§ Exercise
Supply the number of lines below containing "caption", nothing else.

§ Provided data
****************
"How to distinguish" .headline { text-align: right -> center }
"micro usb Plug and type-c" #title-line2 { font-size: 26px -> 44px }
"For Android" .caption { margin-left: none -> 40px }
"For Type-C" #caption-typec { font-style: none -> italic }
****************
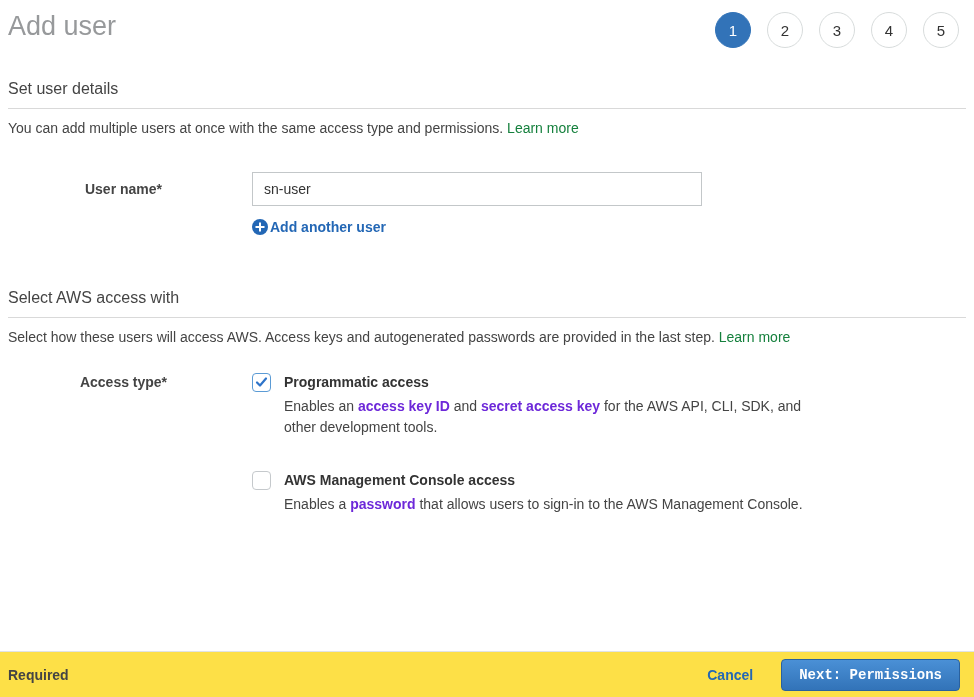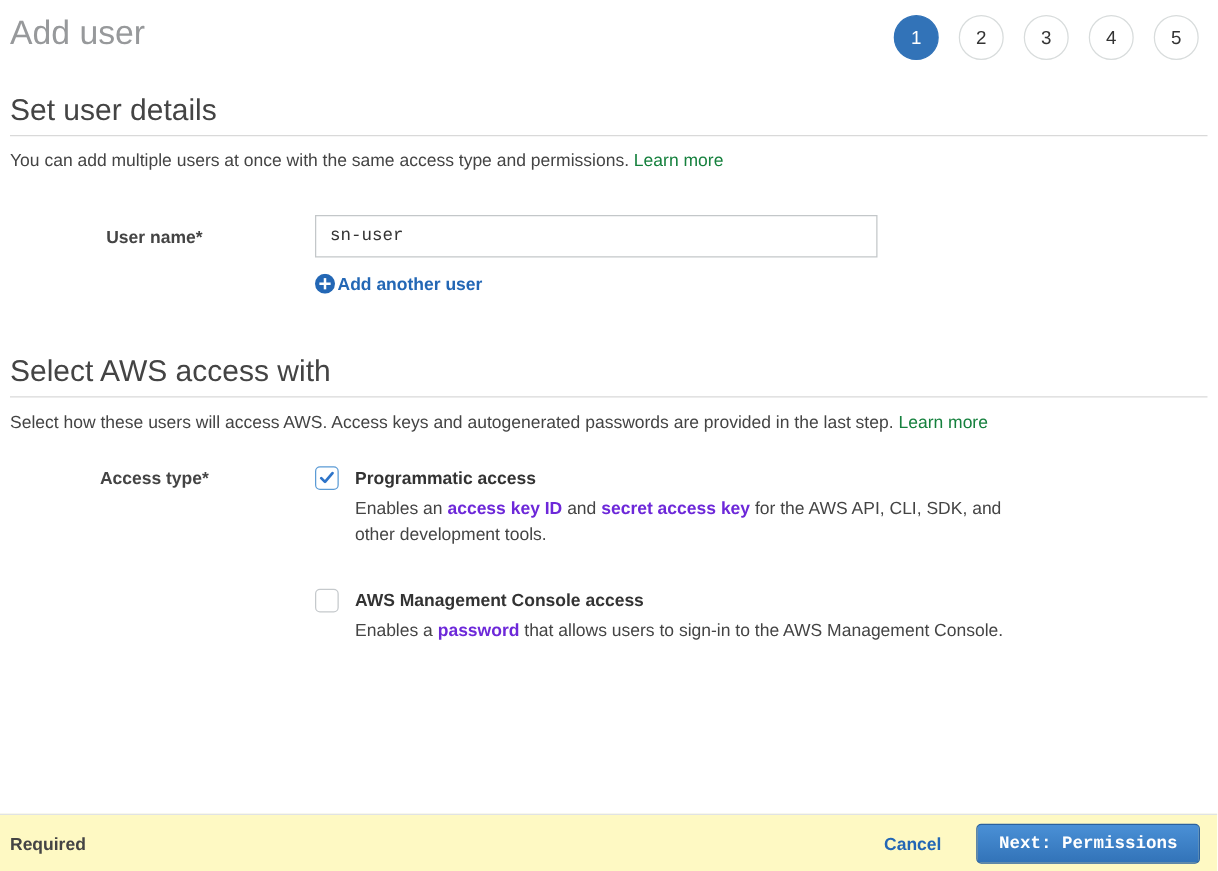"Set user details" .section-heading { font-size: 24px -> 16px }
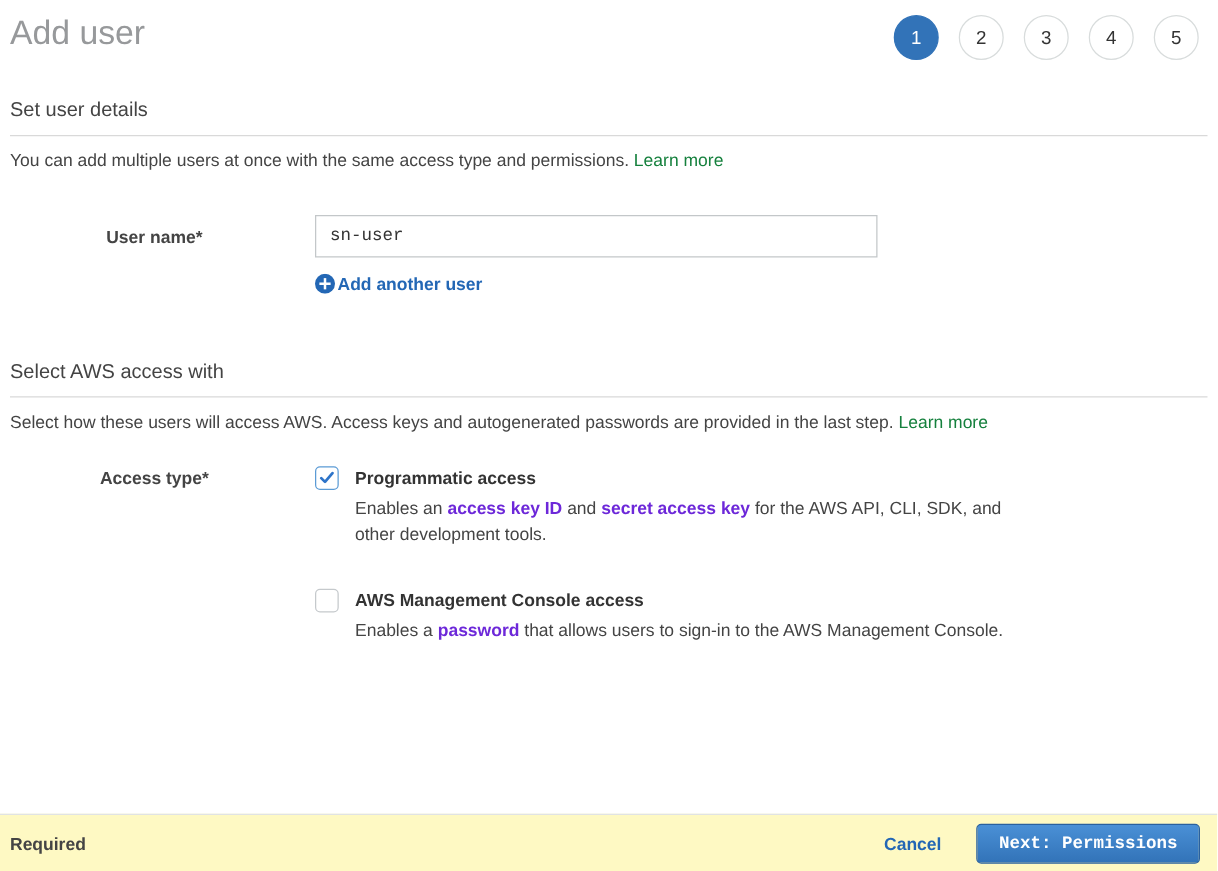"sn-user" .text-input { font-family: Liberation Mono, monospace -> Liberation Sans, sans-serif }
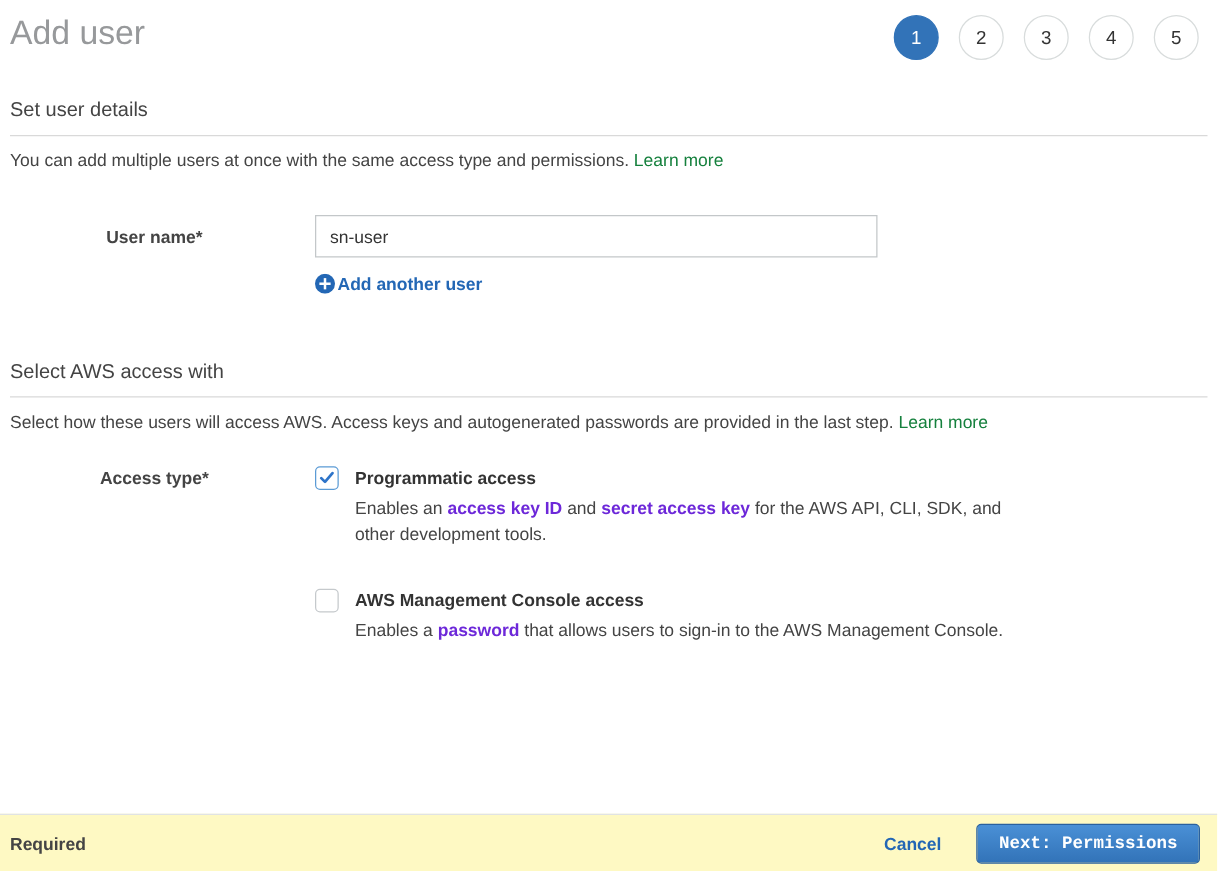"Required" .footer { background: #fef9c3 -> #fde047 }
****************
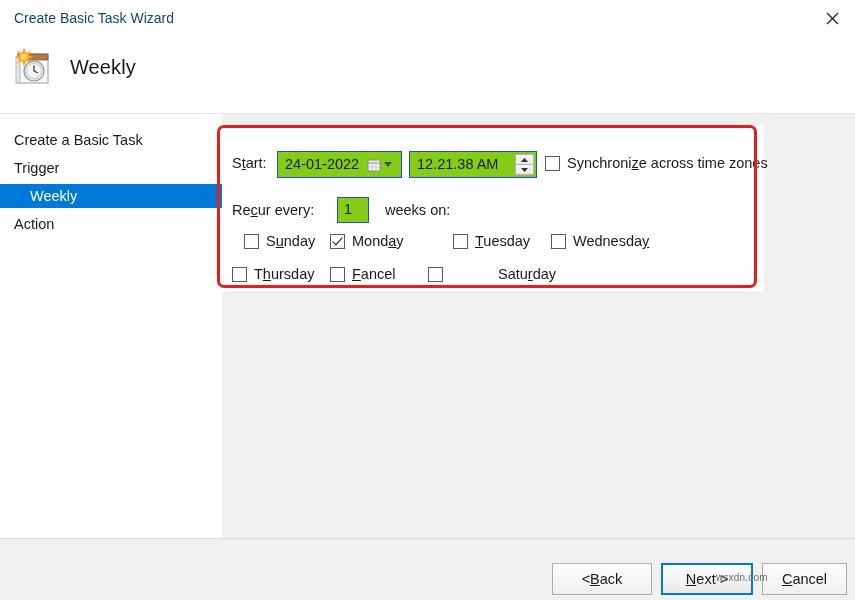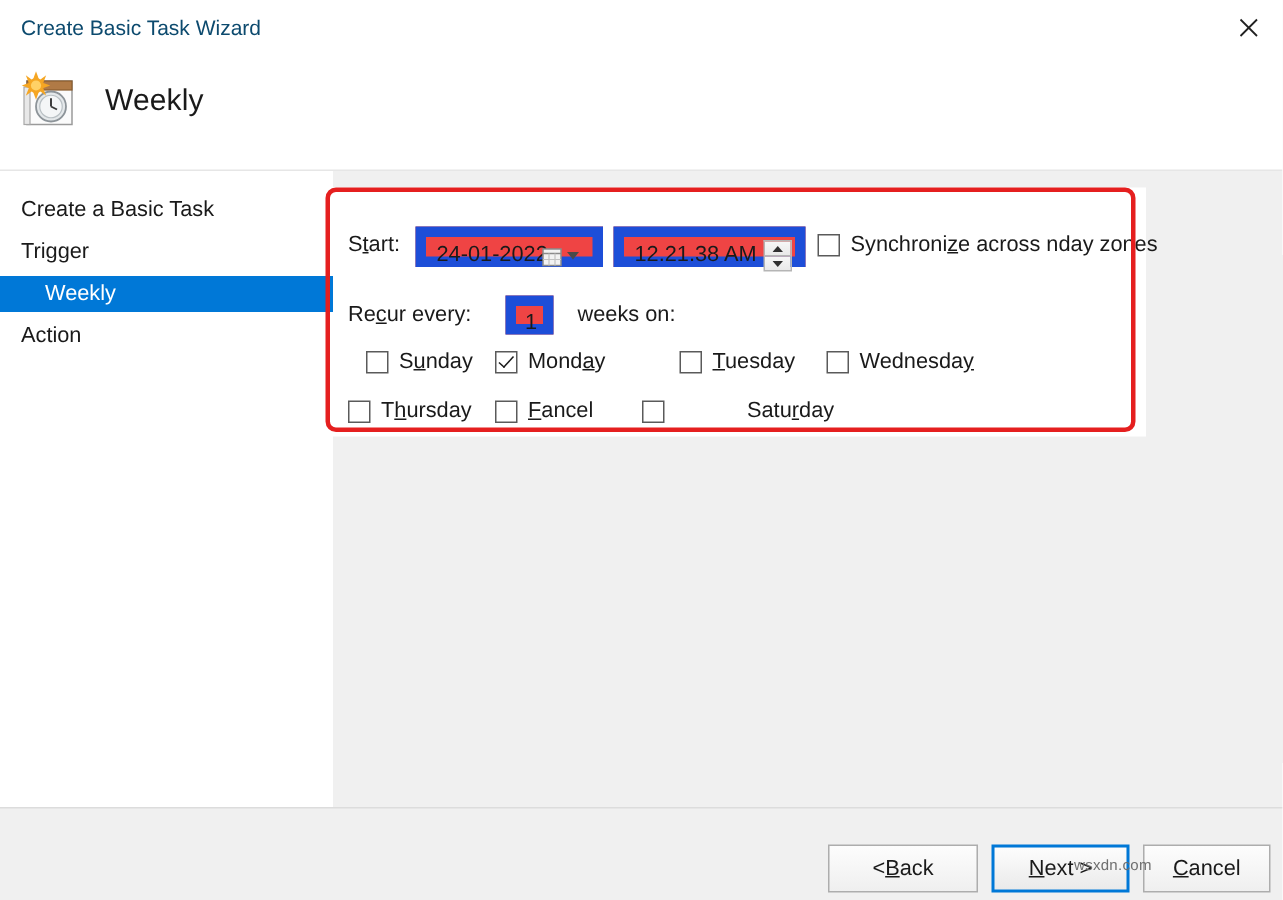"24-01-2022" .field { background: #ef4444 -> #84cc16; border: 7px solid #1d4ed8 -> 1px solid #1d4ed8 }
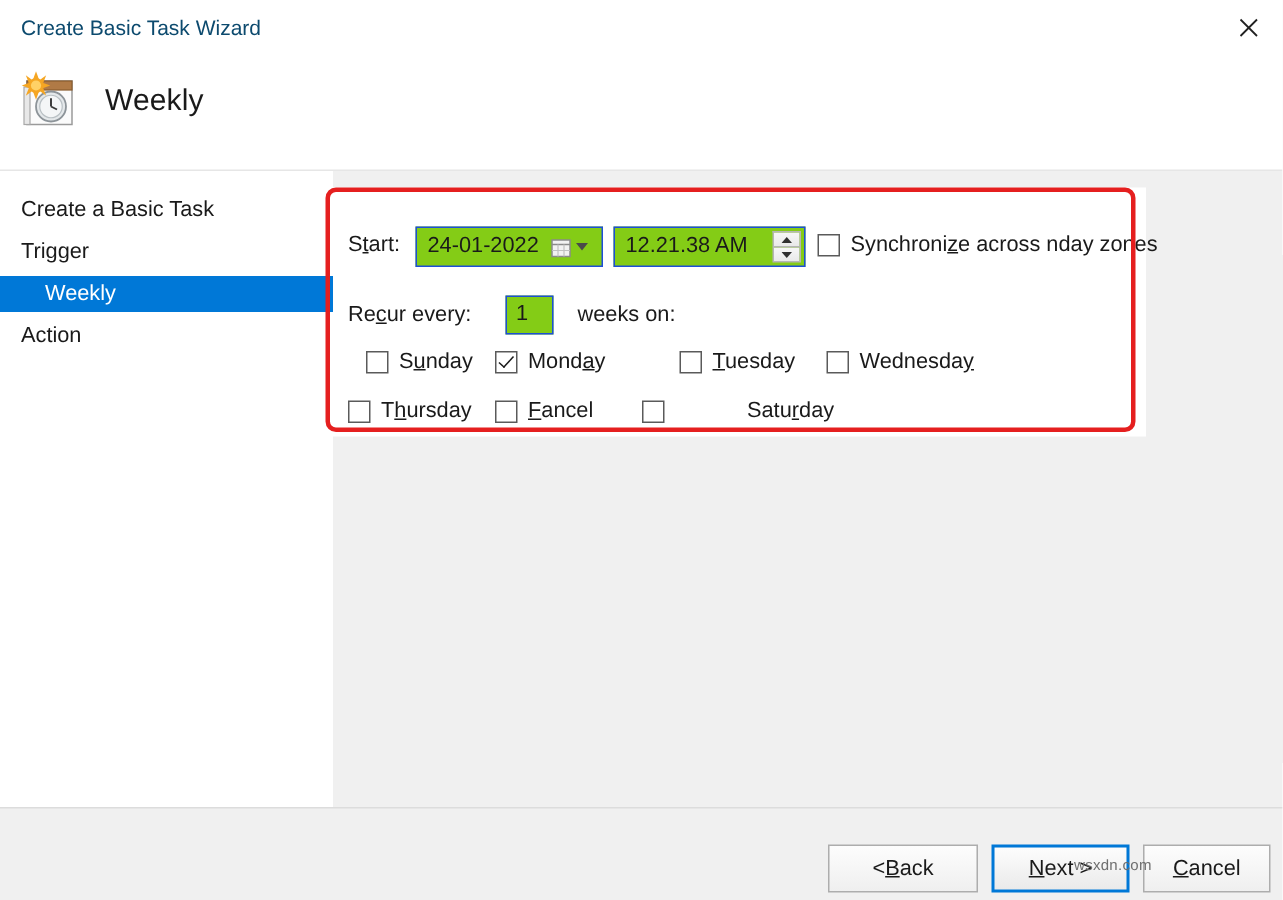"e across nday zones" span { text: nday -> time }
****************
§ Exercise output
2